Aim of the exercise
Your copy should match the records exactly, apart from the pictures, which stay out.

Dataset extract
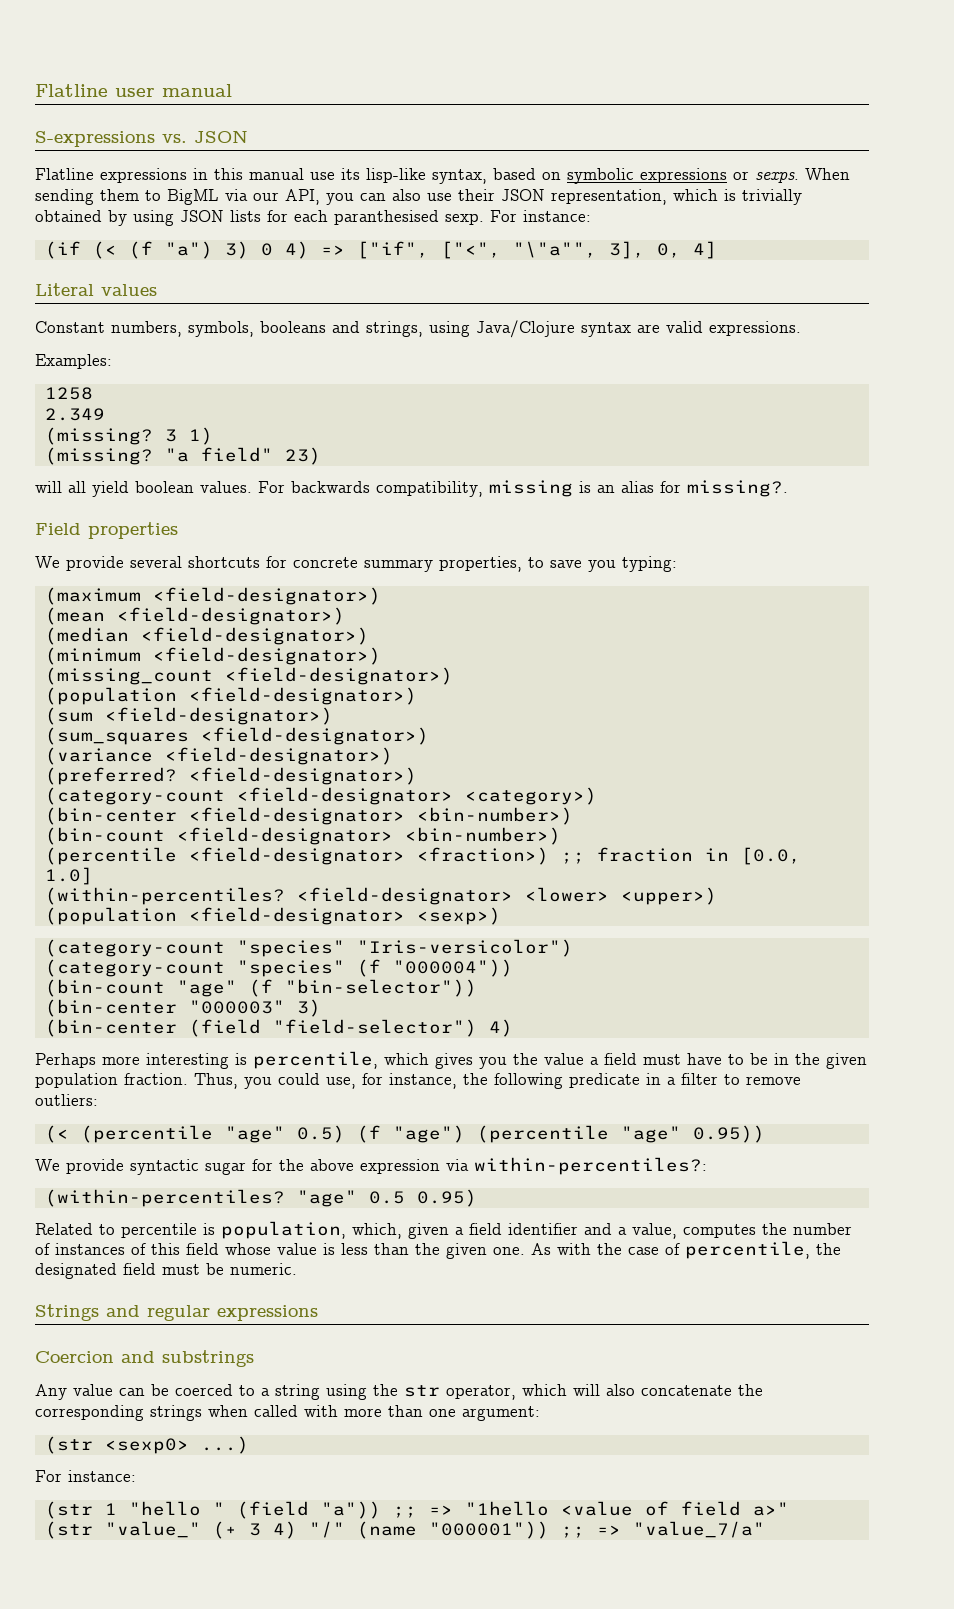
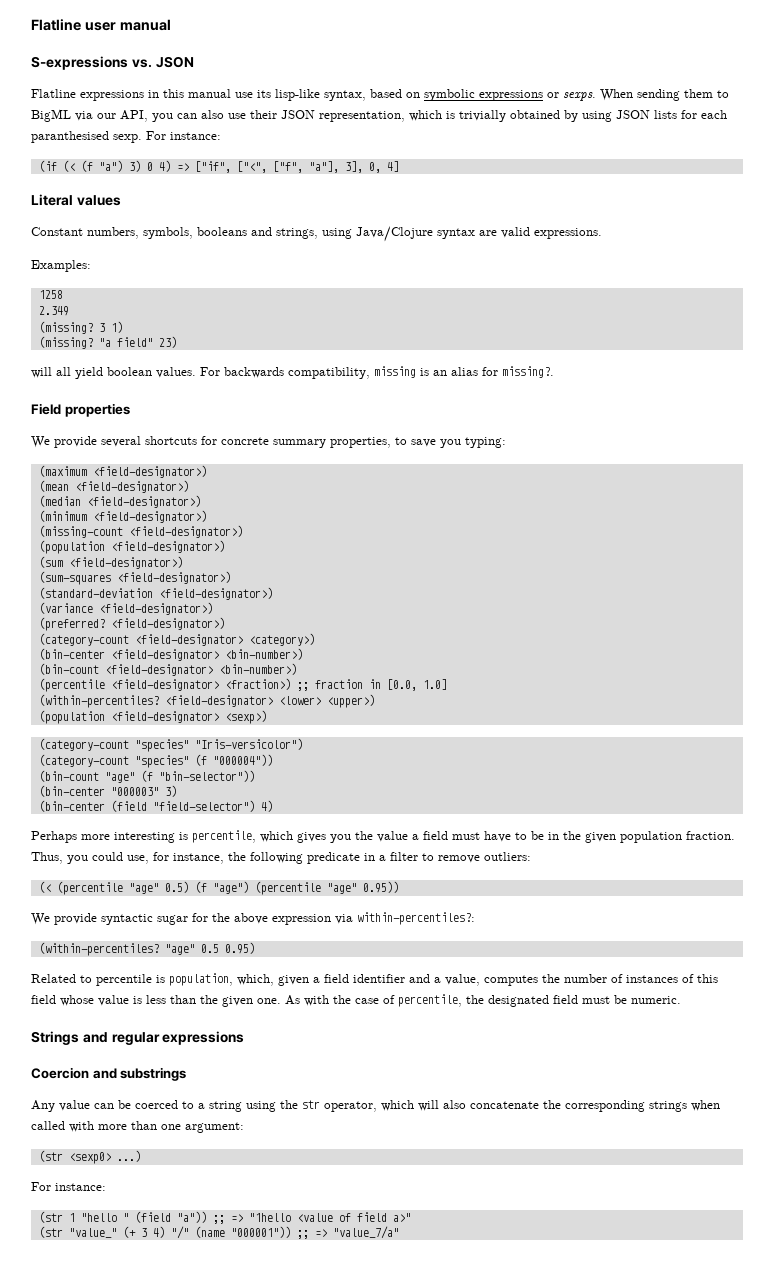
[512,241,597,258] "\"a"", -> [272,161,339,173] ["f", "a"],
[44,667,213,685] (missing_count -> [38,525,123,538] (missing-count
[44,727,189,745] (sum_squares -> [38,571,231,585] [38,587,153,599] (sum-squares <field-designator>) // (standard-deviation

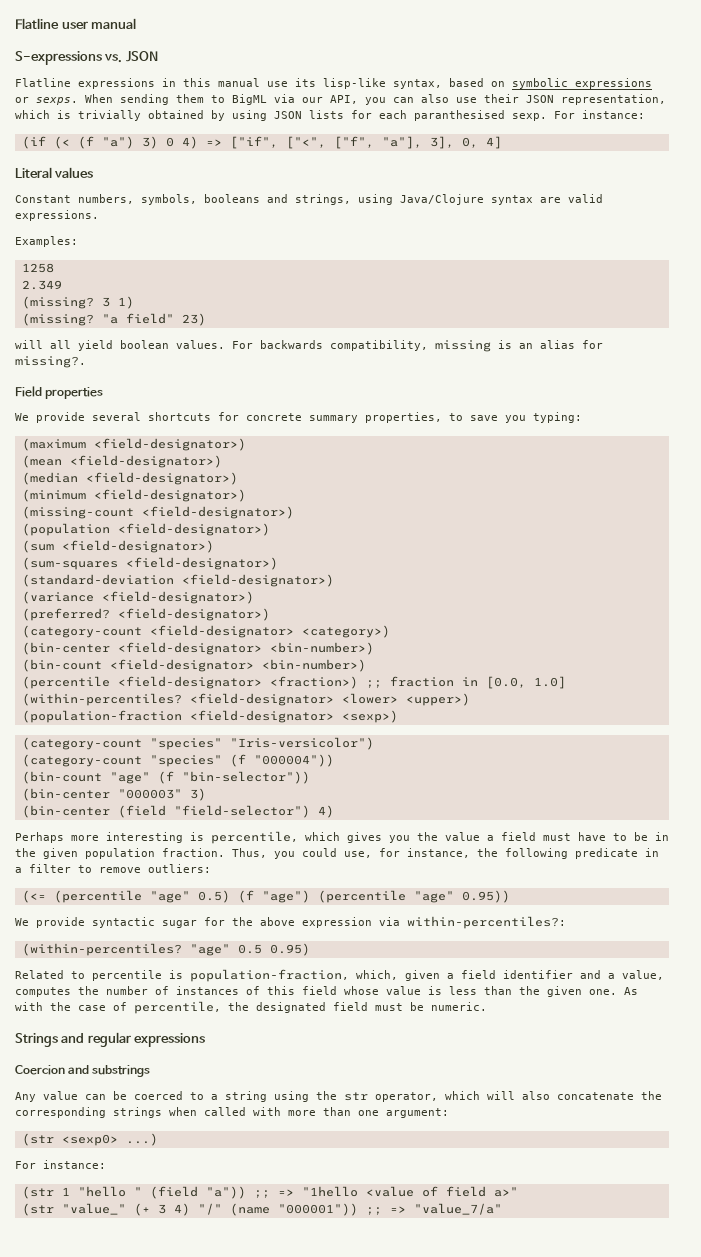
[38,710,105,724] (population -> [21,710,182,723] (population-fraction
[38,881,51,893] (< -> [21,890,46,903] (<=
[169,973,233,986] population, -> [190,969,349,982] population-fraction,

Exercise answer
[512,241,597,258] "\"a"", -> [272,161,339,173] ["f", "a"],
[44,667,213,685] (missing_count -> [38,525,123,538] (missing-count
[44,727,189,745] (sum_squares -> [38,571,231,585] [38,587,153,599] (sum-squares <field-designator>) // (standard-deviation

[38,710,105,724] (population -> [21,710,182,723] (population-fraction
[38,881,51,893] (< -> [21,890,46,903] (<=
[169,973,233,986] population, -> [190,969,349,982] population-fraction,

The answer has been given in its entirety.